## Task prompt
In the data that follows, how many lines include the string "https"? Answer with the number alone.

## Extracted entries
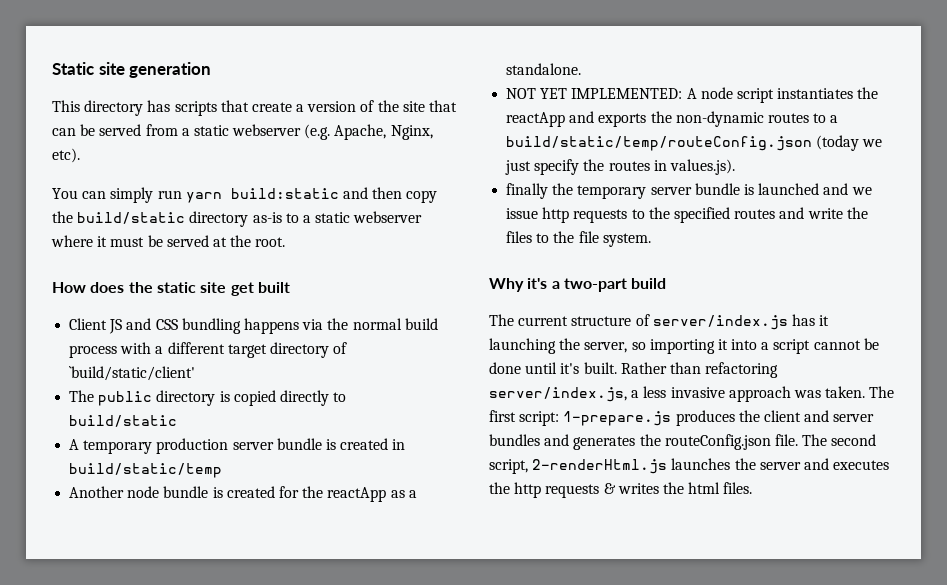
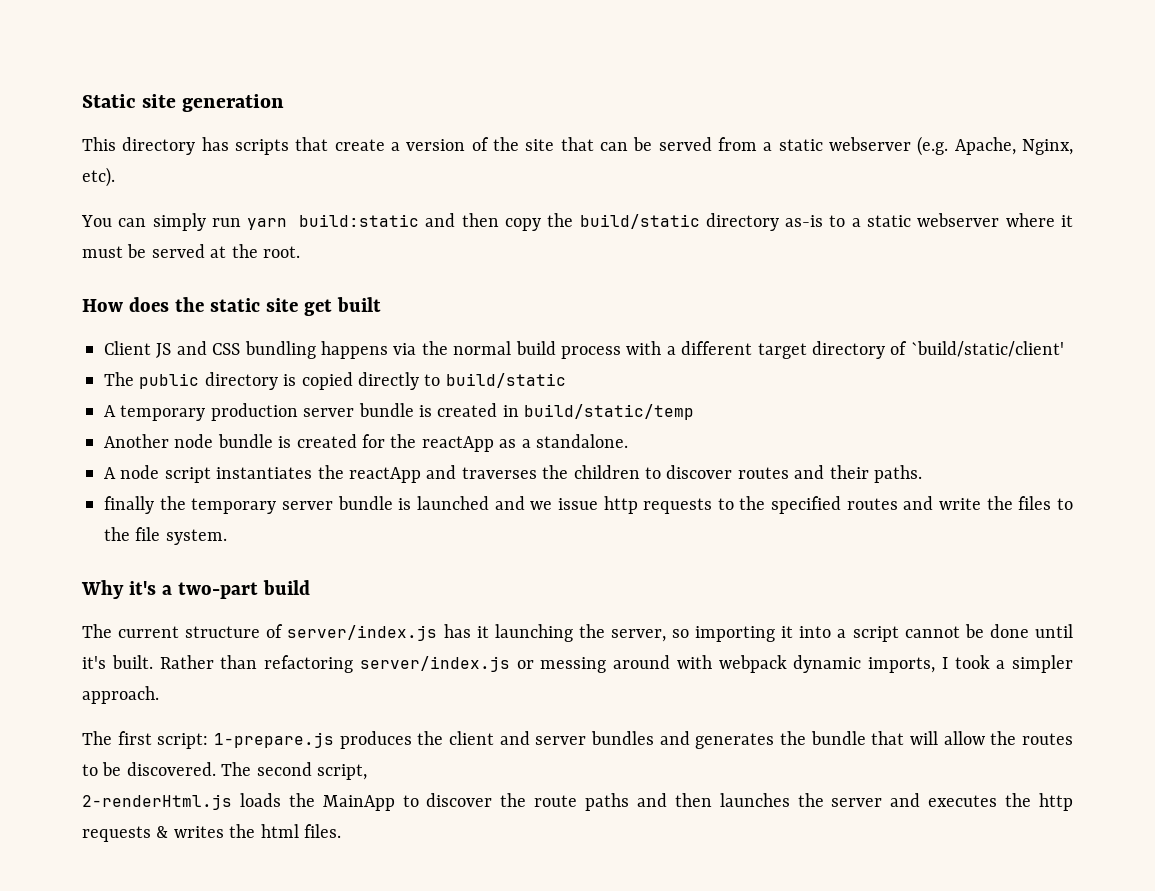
[506,88,683,99] NOT YET IMPLEMENTED: -> (628, 441) none
[598,111,839,127] [506,135,883,151] [505,159,735,175] exports the non-dynamic routes to a build/static/temp/routeConfig.json (today we just specify the routes in values.js). -> [461,465,922,483] traverses the children to discover routes and their paths.
[489,386,866,402] server/index.js, a less invasive approach was taken. -> [359,655,1073,673] [82,686,159,704] server/index.js or messing around with webpack dynamic imports, I took a simpler approach. //
[664,434,877,450] [489,459,668,474] routeConfig.json file. The second script, 2-renderHtml.js -> [810,731,1073,745] [82,762,367,780] [82,793,712,811] bundle that will allow the routes to be discovered. The second script, // 2-renderHtml.js loads the MainApp to discover the route paths and then

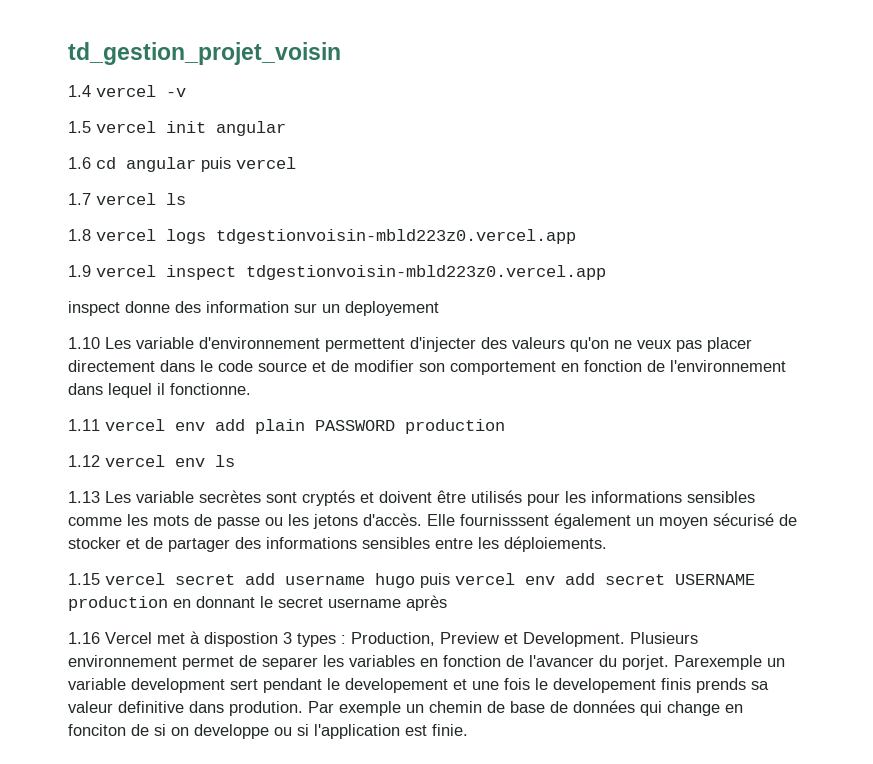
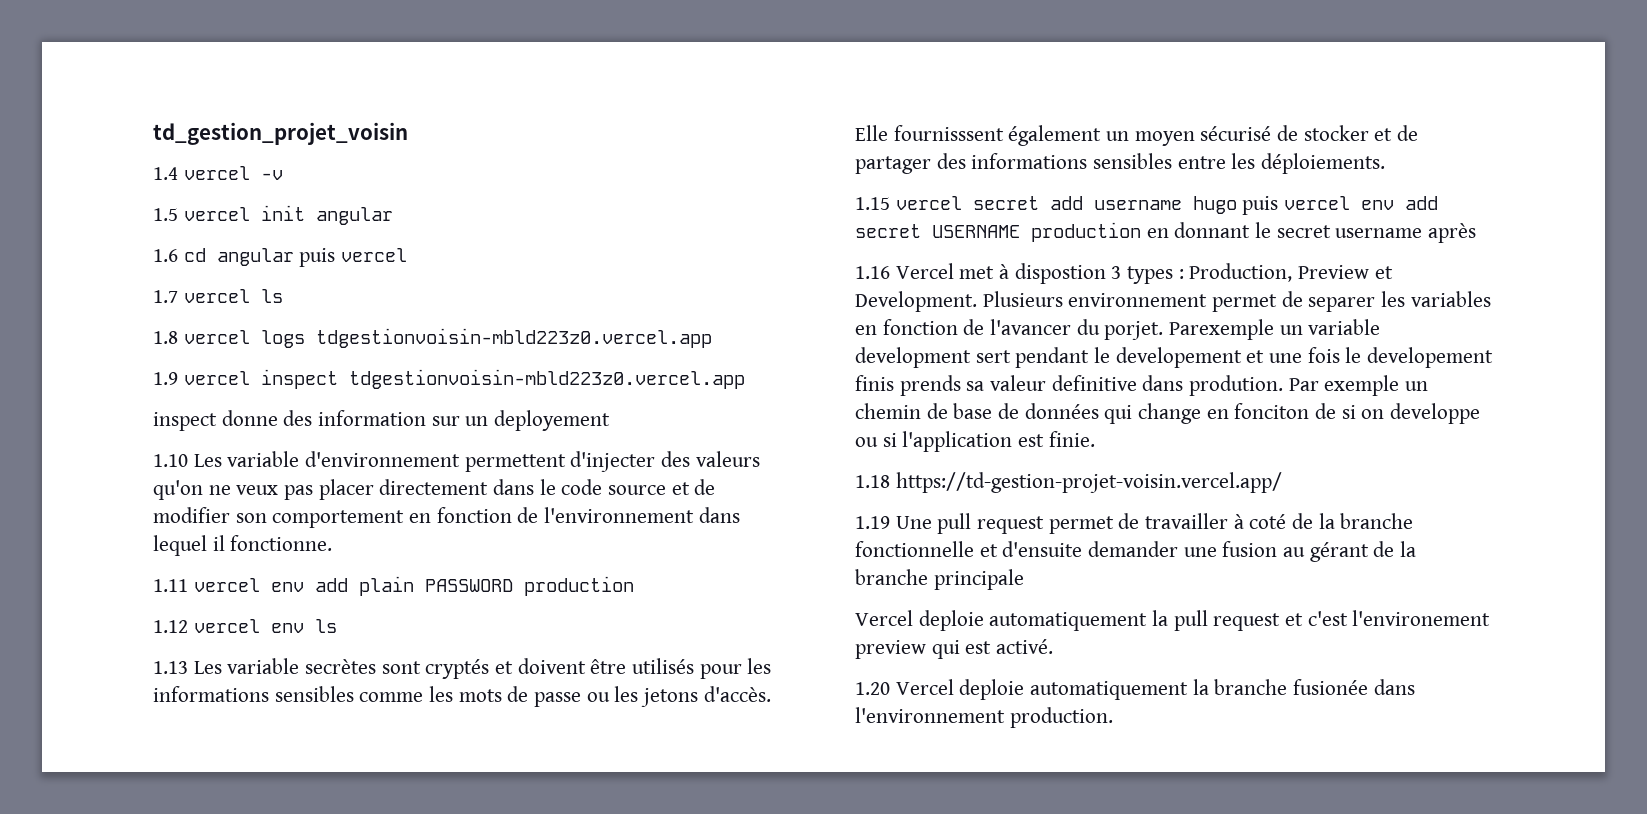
(468, 730) none -> [855,472,1282,493] [855,513,1414,534] [855,541,1417,562] [855,569,1024,590] [855,610,1491,631] [855,639,1054,659] [855,679,1415,700] [855,707,1113,728] // 1.18 https://td-gestion-projet-voisin.vercel.app/ // 1.19 Une pull request permet de travailler à coté de la branche fonctionnelle et d'ensuite demander une fusion au gérant de la branche principale // Vercel deploie automatiquement la pull request et c'est l'environement preview qui est activé. // 1.20 Vercel deploie automatiquement la branche fusionée dans l'environnement production.

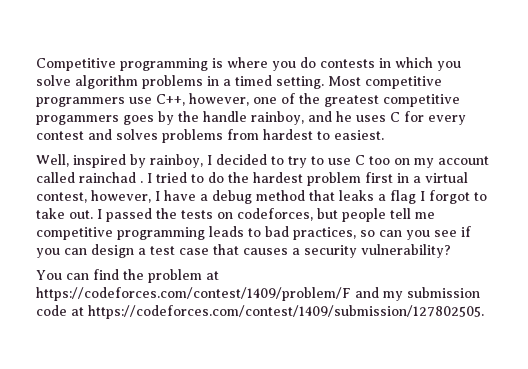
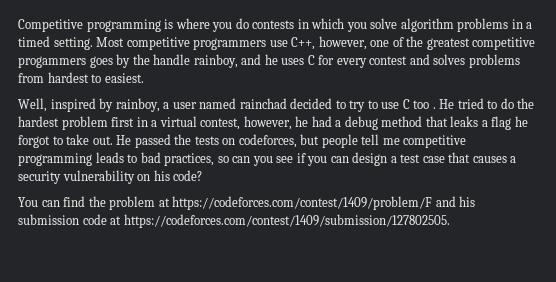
[207,155,212,165] I -> [163,98,287,109] a user named rainchad
[394,156,489,168] [36,172,152,183] on my account called rainchad . I -> [432,99,455,109] . He
[155,190,196,201] I have -> [295,116,332,127] he had
[420,191,425,201] I -> [514,116,528,127] he
[97,209,102,219] I -> [116,135,132,145] He
[361,244,451,258] vulnerability? -> [62,170,203,184] vulnerability on his code?
[383,291,403,301] my -> [459,196,476,207] his

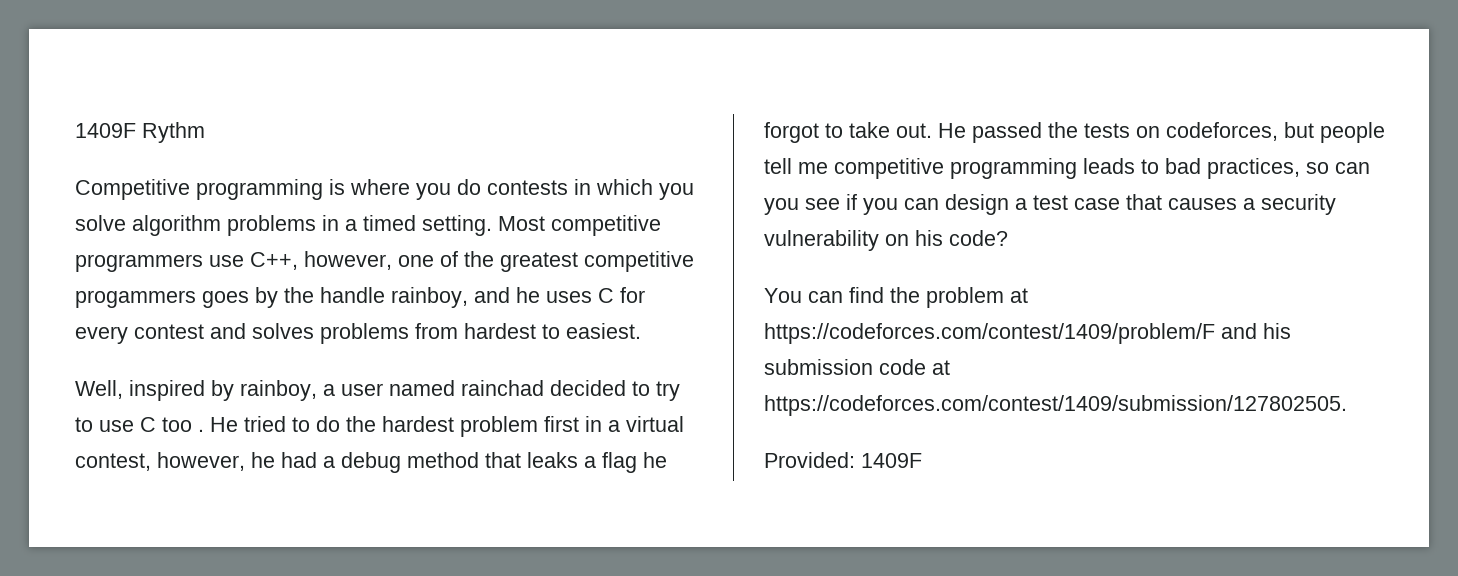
(18, 25) none -> [75,122,205,143] 1409F Rythm //
(450, 221) none -> [764,452,922,468] // Provided: 1409F

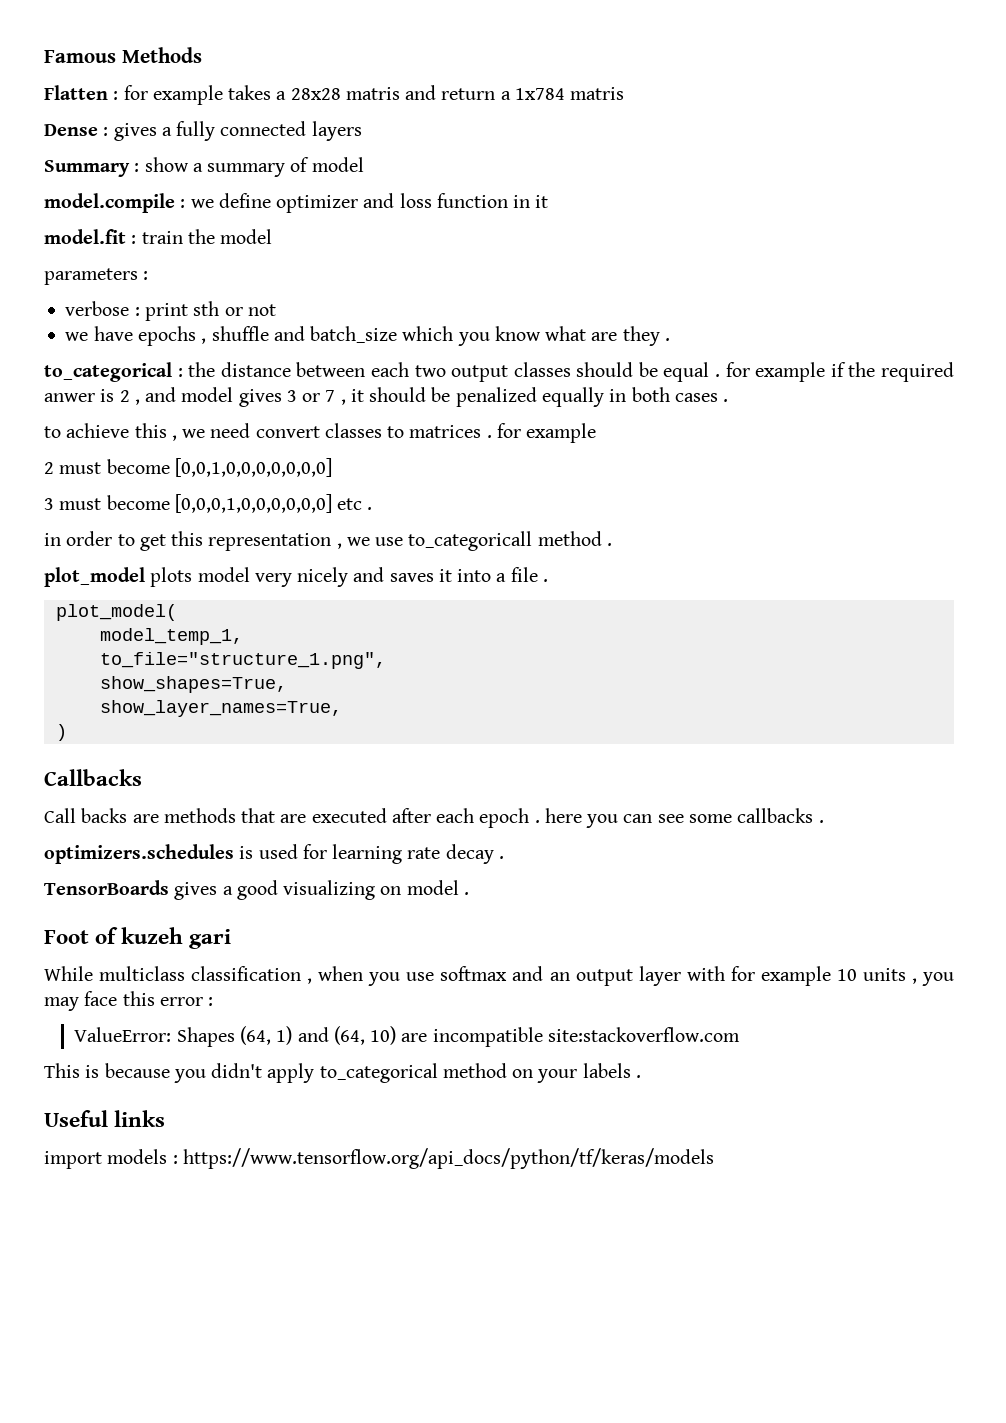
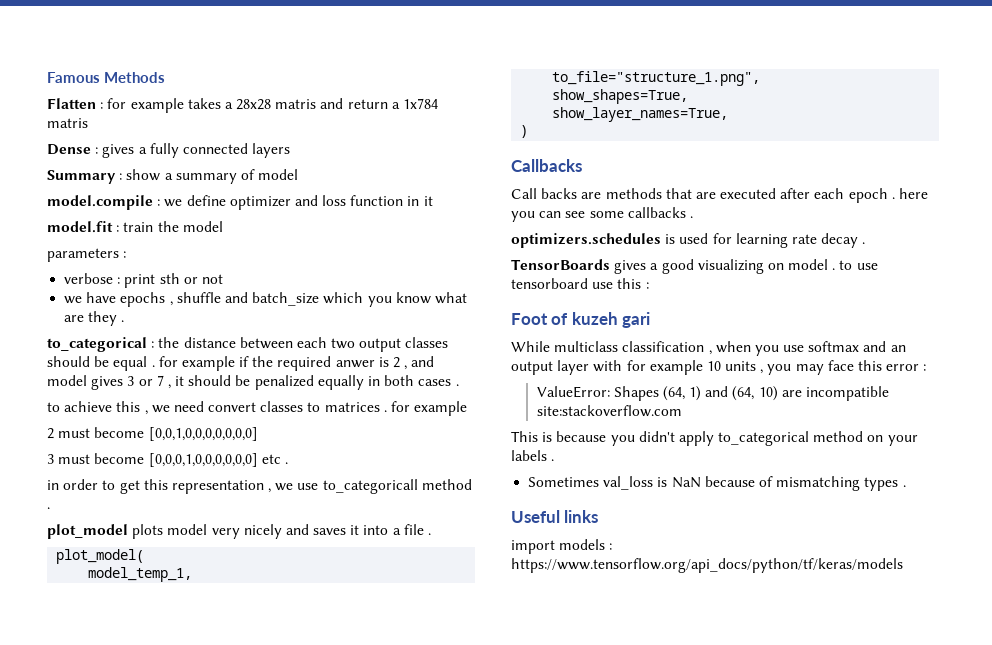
(469, 893) none -> [839,260,878,270] [511,278,649,289] to use tensorboard use this :
(641, 1076) none -> [528,476,906,491] // Sometimes val_loss is NaN because of mismatching types .

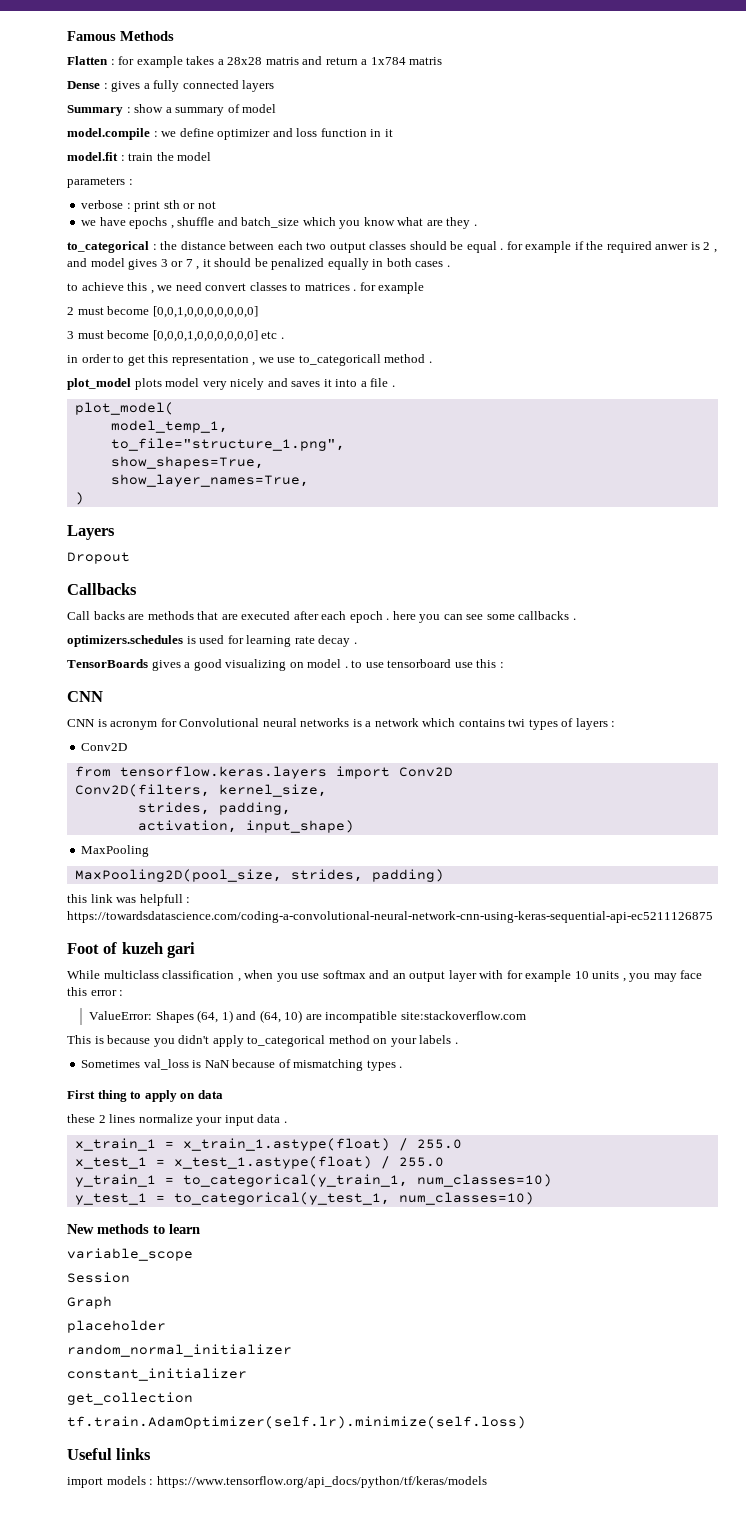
(529, 131) none -> [67,525,115,540] [67,552,130,564] // Layers // Dropout
(649, 285) none -> [67,691,103,702] [67,718,616,730] [81,743,128,751] [74,766,453,779] [74,784,327,797] [137,802,291,815] [137,820,354,833] [81,845,150,857] [74,869,444,882] [67,894,191,906] [67,911,713,923] // CNN // CNN is acronym for Convolutional neural networks is a network which contains twi types of layers : // Conv2D // from tensorflow.keras.layers import Conv2D // Conv2D(filters, kernel_size, // strides, padding, // activation, input_shape) // MaxPooling // MaxPooling2D(pool_size, strides, padding) // this link was helpfull : https://towardsdatascience.com/coding-a-convolutional-neural-network-cnn-using-keras-sequential-api-ec5211126875
(906, 486) none -> [67,1090,223,1102] [67,1114,287,1126] [74,1138,462,1151] [74,1156,444,1169] [74,1174,552,1187] [74,1192,534,1205] [67,1224,200,1234] [67,1248,193,1261] [67,1272,130,1283] [67,1296,112,1309] [67,1320,166,1333] [67,1344,292,1357] [67,1368,247,1381] [67,1392,193,1405] [67,1416,526,1429] // First thing to apply on data // these 2 lines normalize your input data . // x_train_1 = x_train_1.astype(float) / 255.0 // x_test_1 = x_test_1.astype(float) / 255.0 // y_train_1 = to_categorical(y_train_1, num_classes=10) // y_test_1 = to_categorical(y_test_1, num_classes=10) // New methods to learn // variable_scope // Session // Graph // placeholder // random_normal_initializer // constant_initializer // get_collection // tf.train.AdamOptimizer(self.lr).minimize(self.loss)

## Result of this exercise
2